身内の国内新聞からも、「政府の対応を見ていると、『コロナ以後の外交』も考えるべきではないかと心配になる。最近の康京和(カン・ギョンファ)外交部長官をはじめとする政府高官らの発言を聞いていると、あたかもコロナへの対応を最後に外交をやめる人たちのようだ」と苦言が出されるほどだ。

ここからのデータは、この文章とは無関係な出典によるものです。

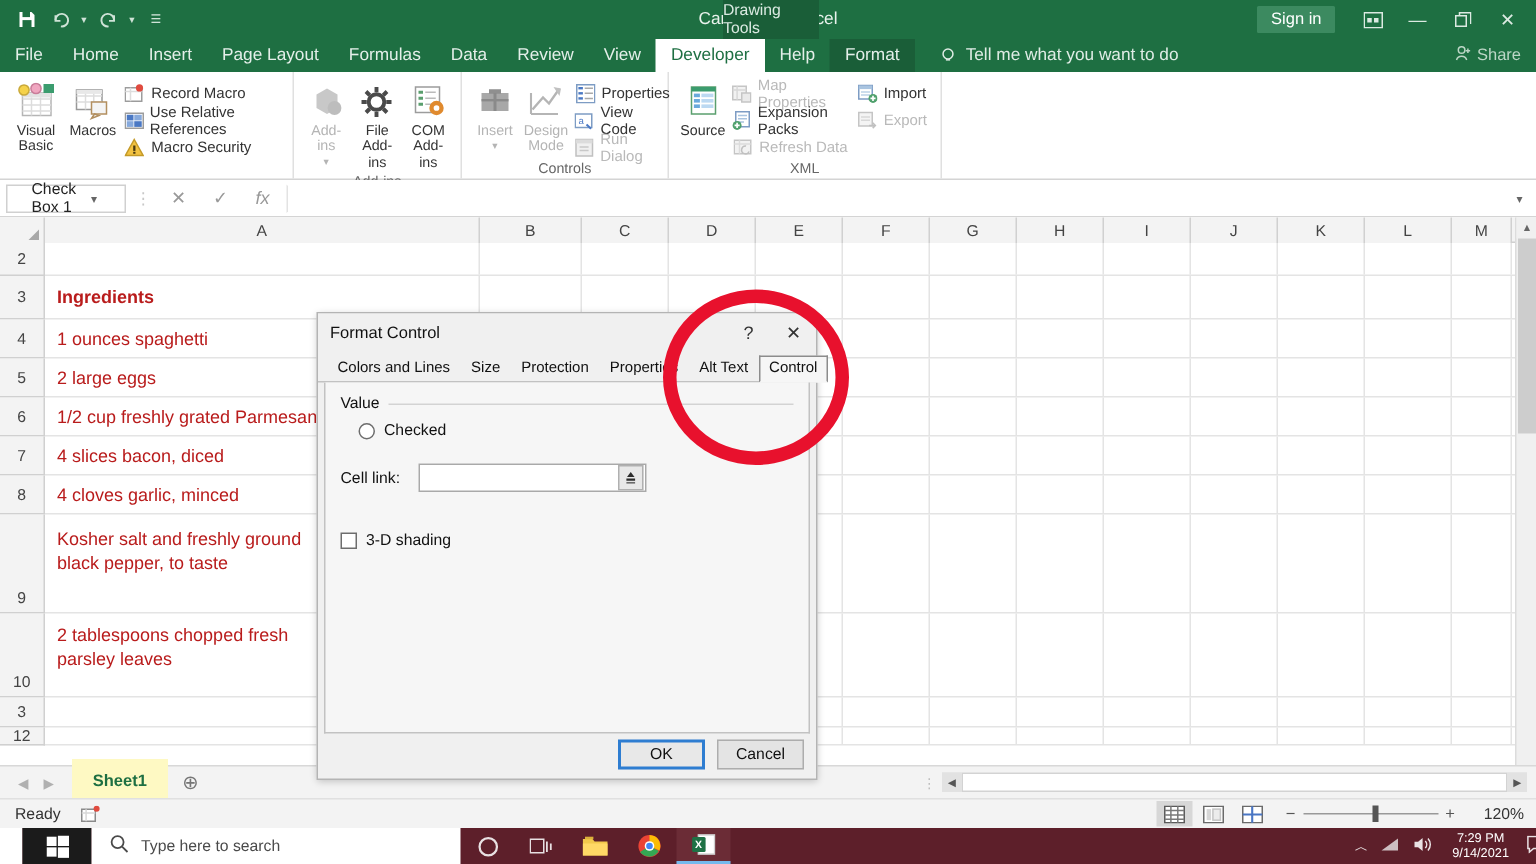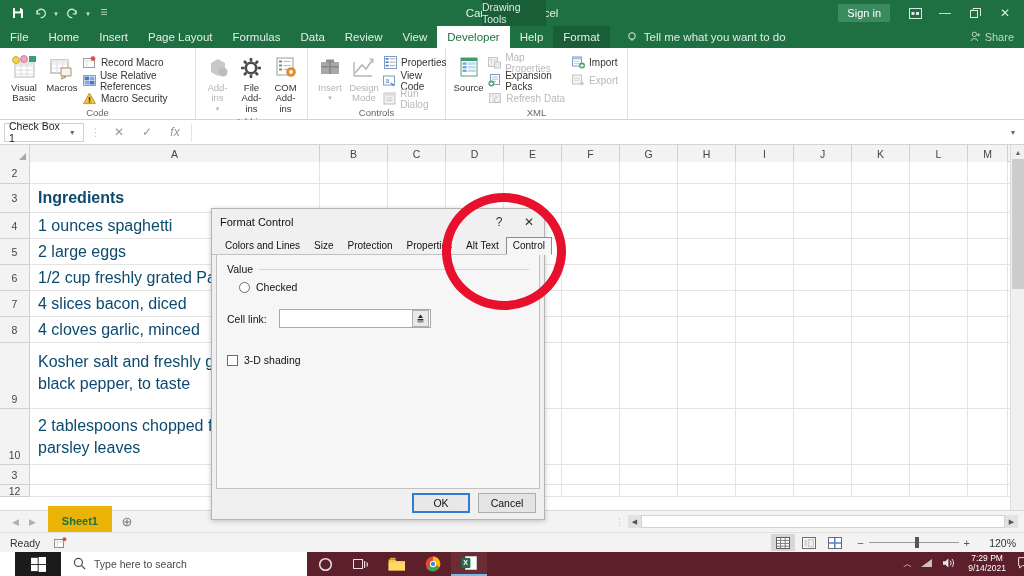--- a/index.html
+++ b/index.html
@@ -454,7 +454,6 @@
           </div>
         </div>
       </div>
-      <div class="rgroup-label">Code</div>
     </div>
 
     <div class="rgroup" style="width:112px">

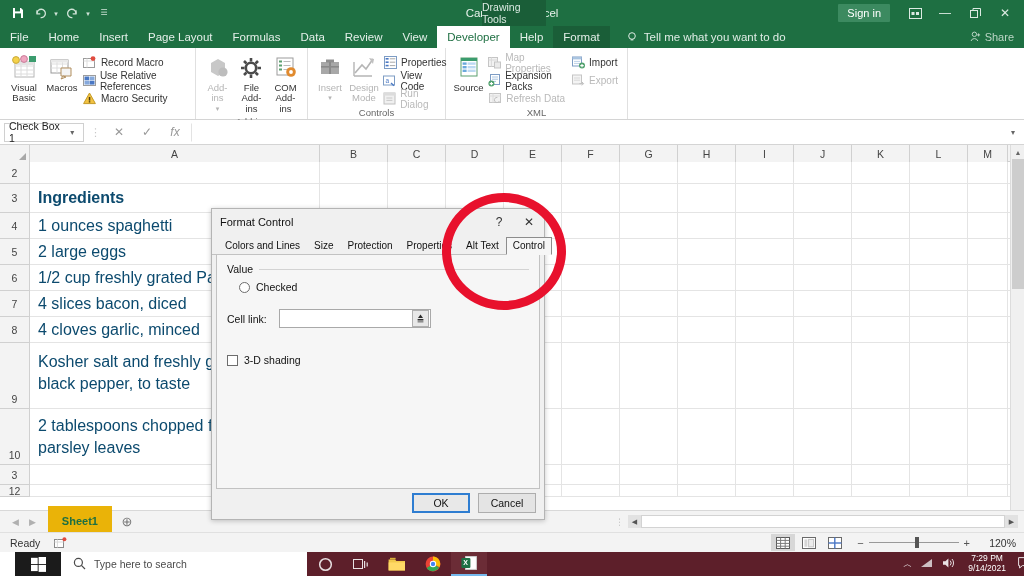--- a/index.html
+++ b/index.html
@@ -103,7 +103,7 @@
   .namebox {
     width: 80px; height: 19px; border: 1px solid #d0d0d0; background: #fff;
     font-size: 10.5px; color: #222; display: flex; align-items: center;
-    padding: 0 4px; justify-content: space-between;
+    padding: 0 16px; justify-content: space-between;
   }
   .fb-sep { color: #c8c8c8; font-size: 11px; padding: 0 2px; }
   .fb-btn { width: 24px; text-align: center; color: #999; font-size: 12px; }

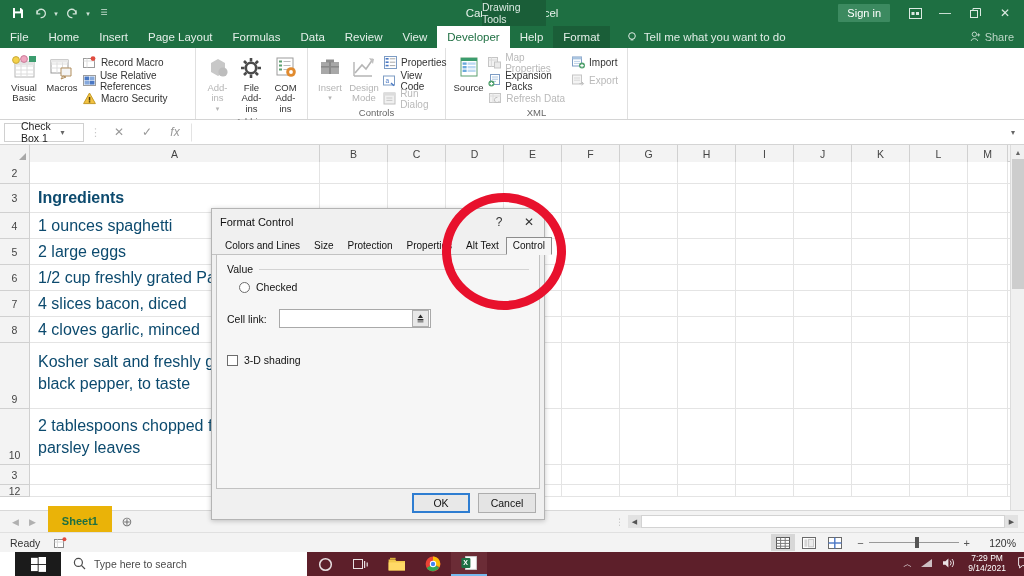--- a/index.html
+++ b/index.html
@@ -143,7 +143,7 @@
   .cell-a {
     width: 290px; border-right: 1px solid #e4e4e4; padding-left: 8px;
     display: flex; flex-direction: column; justify-content: center;
-    font-size: 16px; color: #0c4a6e; white-space: nowrap; overflow: visible;
+    font-size: 12px; color: #b91c1c; white-space: nowrap; overflow: visible;
   }
   .cell-a.bold { font-weight: bold; }
   .cell-a.two { line-height: 1.35; }

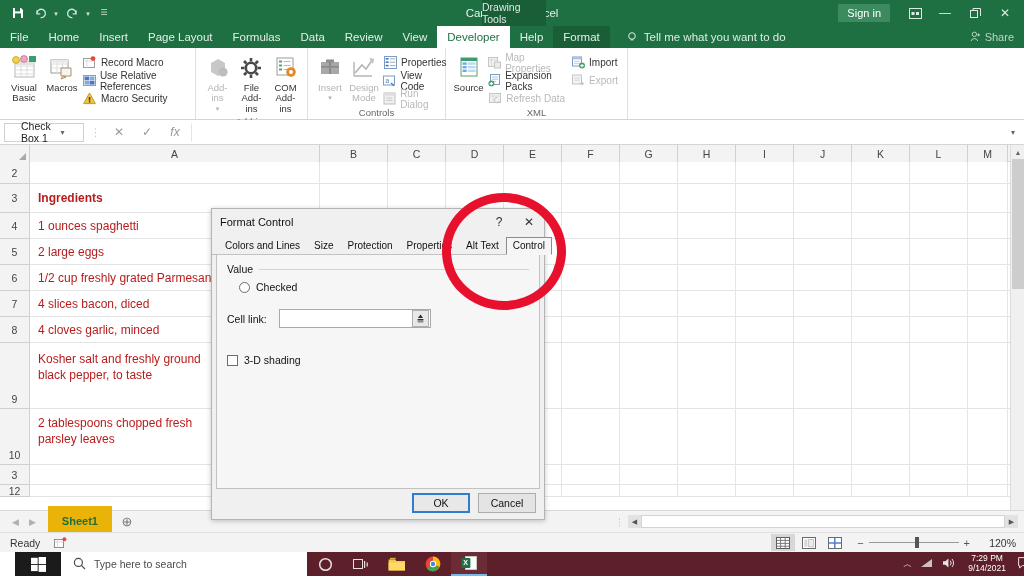--- a/index.html
+++ b/index.html
@@ -169,7 +169,7 @@
   .sheet-tab {
     padding: 0 14px; height: 32px; display: flex; align-items: center;
     font-size: 11px; color: #1e6f42; font-weight: bold;
-    background: #eab308; border-bottom: 2px solid #1e6f42;
+    background: #fef9c3; border-bottom: 2px solid #1e6f42;
   }
   .add-sheet {
     width: 30px; display: flex; align-items: center; justify-content: center;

<朝鮮日報3・13「【コラム】韓国外交に「コロナ以後」はないのか」>
日本に対しては、つねに喧嘩腰の韓国外交。この間に新型コロナウイルス対策だけでなく、東京オリンピックや福島第1原発の処理水問題を含めて、日本に投げかけられた数々の辛辣な言葉、それらの言葉に多くの日本人がどれほど傷つき、憤慨したことか、ネットの反応を見ればわかる。私たちは決して忘れることはないから、「コロナ以後の日韓外交」は、当然、それらの言葉をめぐる「確認」から始まらざるを得ない。新型コロナウイルスをめぐる外交戦はそれだけ深い傷を残したということかもしれない。